# Benchmarking of different sampling algorithms

This notebooks assesses the performance of different sampling algorithms available in Python. The task is to sample `k` items from a csv file stored on the disk. As a baseline, we compare to the speed of reading/parsing a csv file from the disk (without sampling from it).

We record the execution time as well as the bandwith in MB/sec.

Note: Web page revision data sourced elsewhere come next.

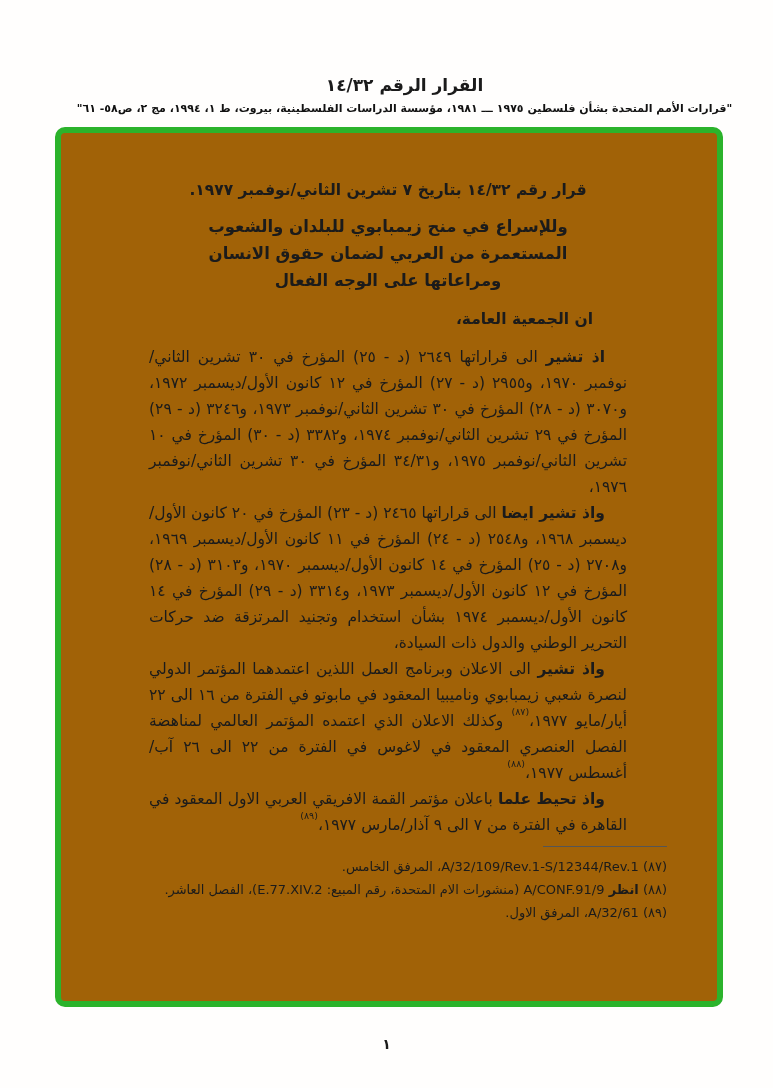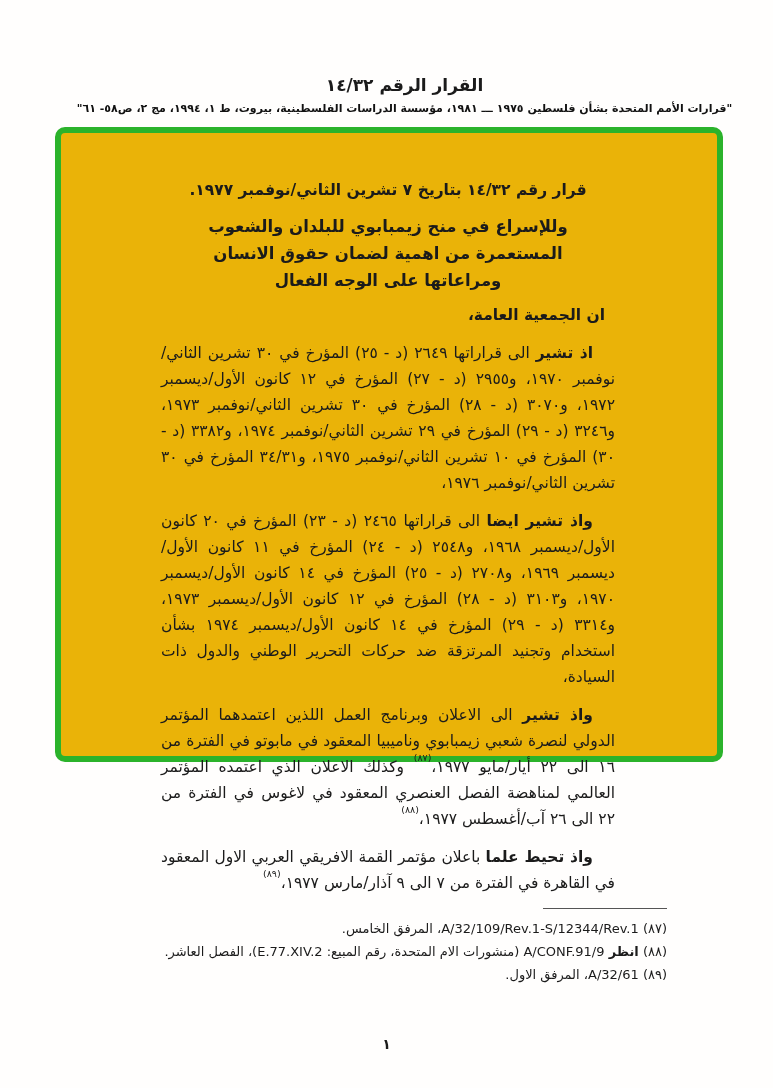--- a/index.html
+++ b/index.html
@@ -7,29 +7,29 @@
     position:relative; width:773px; height:1088px; background:#fffefd;
     font-family:"DejaVu Sans", sans-serif; color:#1b1b1b; overflow:hidden;
     direction:rtl;
   }
   
   .hdr { position:absolute; top:74px; left:0; right:0; text-align:center;margin-left:36px; }
   .doc-title { font-size:17px; font-weight:bold; line-height:22px; }
   .doc-citation { font-size:11px; font-weight:bold; line-height:16px; margin-top:5px; color:#111; }
   
   .frame {
-    position:absolute; left:55px; top:127px; width:668px; height:635px;
+    position:absolute; left:55px; top:127px; width:668px; height:880px;
     border:6px solid #3b82f6; border-radius:10px; box-sizing:border-box;
-    background:#eab308;
+    background:#a16207;
   }
   .content { position:absolute; top:46px; right:90px; width:478px; direction:rtl; }
   .intro { margin:0 0 12px 0; font-size:15.5px; font-weight:bold; text-align:center; line-height:22px; }
   .res-heading { margin:0 0 8px 0; font-size:16.5px; font-weight:bold; text-align:center; line-height:27px; }
-  .salutation { margin:0; font-size:15.5px; font-weight:bold; line-height:26px; text-indent:22px; }
-  .para { margin:12px; font-size:15.5px; line-height:26px; text-align:justify; text-indent:22px; }
+  .salutation { margin:12px; font-size:15.5px; font-weight:bold; line-height:26px; text-indent:22px; }
+  .para { margin:0; font-size:15.5px; line-height:26px; text-align:justify; text-indent:22px; }
   .para strong { font-weight:bold; }
   sup.ref { font-size:9.5px; line-height:0; position:relative; top:-5px; letter-spacing:0; }
   
   .footnotes { margin:8px -40px 0 0; width:518px; direction:rtl; }
   .fn-separator { width:124px; border-top:1.4px solid #555; margin-bottom:8px; }
   .fn { margin:0; font-size:13px; line-height:23px; text-align:right;
         padding-right:64px; text-indent:-64px; }
   .fn .fn-marker { white-space:nowrap; }
   .fn strong { font-weight:bold;text-align:right; }
   
@@ -46,21 +46,21 @@
     <div class="doc-citation">"قرارات الأمم المتحدة بشأن فلسطين ١٩٧٥ ـــ ١٩٨١، مؤسسة الدراسات الفلسطينية، بيروت، ط ١، ١٩٩٤، مج ٢، ص٥٨- ٦١"</div>
   </div>
 
   <div class="frame" style="border-color: rgb(43, 179, 43);">
     <div class="content">
 
       <p class="intro">قرار رقم ١٤/٣٢ بتاريخ ٧ تشرين الثاني/نوفمبر ١٩٧٧.</p>
 
       <div class="res-heading">
         <div>وللإسراع في منح زيمبابوي للبلدان والشعوب</div>
-        <div>المستعمرة من اهمية لضمان حقوق الانسان</div>
+        <div>المستعمرة من العربي لضمان حقوق الانسان</div>
         <div>ومراعاتها على الوجه الفعال</div>
       </div>
 
       <p class="salutation">ان الجمعية العامة،</p>
 
       <p class="para"><strong>اذ تشير</strong><span> الى قراراتها ٢٦٤٩ (د - ٢٥) المؤرخ في ٣٠ تشرين الثاني/نوفمبر ١٩٧٠، و٢٩٥٥ (د - ٢٧) المؤرخ في ١٢ كانون الأول/ديسمبر ١٩٧٢، و٣٠٧٠ (د - ٢٨) المؤرخ في ٣٠ تشرين الثاني/نوفمبر ١٩٧٣، و٣٢٤٦ (د - ٢٩) المؤرخ في ٢٩ تشرين الثاني/نوفمبر ١٩٧٤، و٣٣٨٢ (د - ٣٠) المؤرخ في ١٠ تشرين الثاني/نوفمبر ١٩٧٥، و٣٤/٣١ المؤرخ في ٣٠ تشرين الثاني/نوفمبر ١٩٧٦،</span></p>
 
       <p class="para"><strong>واذ تشير ايضا</strong><span> الى قراراتها ٢٤٦٥ (د - ٢٣) المؤرخ في ٢٠ كانون الأول/ديسمبر ١٩٦٨، و٢٥٤٨ (د - ٢٤) المؤرخ في ١١ كانون الأول/ديسمبر ١٩٦٩، و٢٧٠٨ (د - ٢٥) المؤرخ في ١٤ كانون الأول/ديسمبر ١٩٧٠، و٣١٠٣ (د - ٢٨) المؤرخ في ١٢ كانون الأول/ديسمبر ١٩٧٣، و٣٣١٤ (د - ٢٩) المؤرخ في ١٤ كانون الأول/ديسمبر ١٩٧٤ بشأن استخدام وتجنيد المرتزقة ضد حركات التحرير الوطني والدول ذات السيادة،</span></p>
 
       <p class="para"><strong>واذ تشير</strong><span> الى الاعلان وبرنامج العمل اللذين اعتمدهما المؤتمر الدولي لنصرة شعبي زيمبابوي وناميبيا المعقود في مابوتو في الفترة من ١٦ الى ٢٢ أيار/مايو ١٩٧٧،</span><sup class="ref">(٨٧)</sup><span> وكذلك الاعلان الذي اعتمده المؤتمر العالمي لمناهضة الفصل العنصري المعقود في لاغوس في الفترة من ٢٢ الى ٢٦ آب/أغسطس ١٩٧٧،</span><sup class="ref">(٨٨)</sup></p>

We use `csv`, `pandas` and `dask` to read and parse the csv files. Using `dask` is advisable since it implements the parallelisation concepts similar to those in `elasticsearch` and hence the sampling algorithms implemented on top of `dask` will be easier to port later.

In [1]:
%load_ext autoreload
%autoreload 2
%config Completer.use_jedi = False

from incremental_learning.storage import download_dataset
from incremental_learning.misc import DataStream, reservoir_sample_with_jumps
from incremental_learning.config import datasets_dir

import pandas as pd
import dask
import dask.dataframe as dd

import time
import csv


In [2]:
# dataset_name = 'autompg'
dataset_name = 'ember_malware_bytes'
dataset = datasets_dir / "{}.csv".format(dataset_name)
size_mb = dataset.stat().st_size/1024/1024

In [3]:
def bandwidth(func):
    def wrapper(*args, **kwargs):
        start_time = time.time()
        res = func(*args, **kwargs)
        elapsed_time = time.time() - start_time
        bandwidth = size_mb/elapsed_time
        print("Elapsed time: {} sec\nBandwidth: {} MB/sec" .format(elapsed_time, bandwidth))
        return res
    return wrapper

In [4]:
@bandwidth
def dictreader():
    """Read and parse the csv file using csv library."""
    with open(dataset, newline='') as csvfile:
        reader = csv.DictReader(csvfile, dialect='unix')
        for row in reader:
            continue
            
@bandwidth
def csvreader():
    """Read only the csv file using the csv librar."""
    with open(dataset, newline='') as csvfile:
        reader = csv.reader(csvfile, dialect='unix')
        for row in reader:
            continue
            
@bandwidth
def pdreader():
    """Read the csv file using pandas library."""
    df = pd.read_csv(dataset)

@bandwidth
def reservoir(k):
    """Read from file and sample using reservoir sample la"""
    D = reservoir_sample_with_jumps(dataset, k)
    return D
    
@bandwidth
def pdsampler(k):
    """Read the csv file with panda and sample randomly."""
    df = pd.read_csv(dataset)
    return df.sample(frac=k)

@bandwidth
def ddsampler(k):
    """Read the csv file with dusk and sample randomly."""
    df = dd.read_csv(dataset)
    return df.sample(frac=k).compute()

@bandwidth
def ddsortchoose(k):
    """Read the csv file with dusk, sort it and choose k maximum elements."""
    df = dd.read_csv(dataset)
    df = df.set_index('byte_histogram_0')
    return df.tail(k)

@bandwidth
def ddnlargest(k):
    """Read the csv file with dusk and select k largest elements."""
    df = dd.read_csv(dataset)
    return df.nlargest(n=k, columns=['byte_histogram_0']).compute()


In [5]:
dictreader()

Elapsed time: 40.47589683532715 sec
Bandwidth: 76.29892688511258 MB/sec


In [6]:
csvreader()

Elapsed time: 25.200711488723755 sec
Bandwidth: 122.54683740297784 MB/sec


In [7]:
pdreader()

Elapsed time: 24.42076063156128 sec
Bandwidth: 126.46074132747214 MB/sec


In [8]:
_ = reservoir(10000)

Elapsed time: 46.38114285469055 sec
Bandwidth: 66.58454930537934 MB/sec


In [9]:
_ = pdsampler(0.2)

Elapsed time: 23.54236626625061 sec
Bandwidth: 131.17914564413186 MB/sec


In [10]:
_ = ddsampler(0.2)

Elapsed time: 10.396746158599854 sec
Bandwidth: 297.0417326860934 MB/sec


In [11]:
_ = ddsortchoose(2000)

Elapsed time: 24.716933250427246 sec
Bandwidth: 124.94541543476488 MB/sec


In [12]:
_ = ddnlargest(2000)

Elapsed time: 11.367468357086182 sec
Bandwidth: 271.67592609332763 MB/sec


Using the `dask` library brings us close to the bandwidth of simply reading a file onto and SSD drive! `ddsampler` processes the `ember` dataset in about 10 seconds, however, it is unable to do any weighted sampling. With `ddnlargest` we process `ember` in 11 seconds and it is only slightly slower than `ddsampler`, while it is able to use a column of weights to select samples with the highest indicator.

As a downside, `ddnlargest` can sample clustered points. As a remedy, we could run `diversipy` psa sampler on top of the reduced sample (e.g. having 5 `k` samples)  to increase the sample diversity.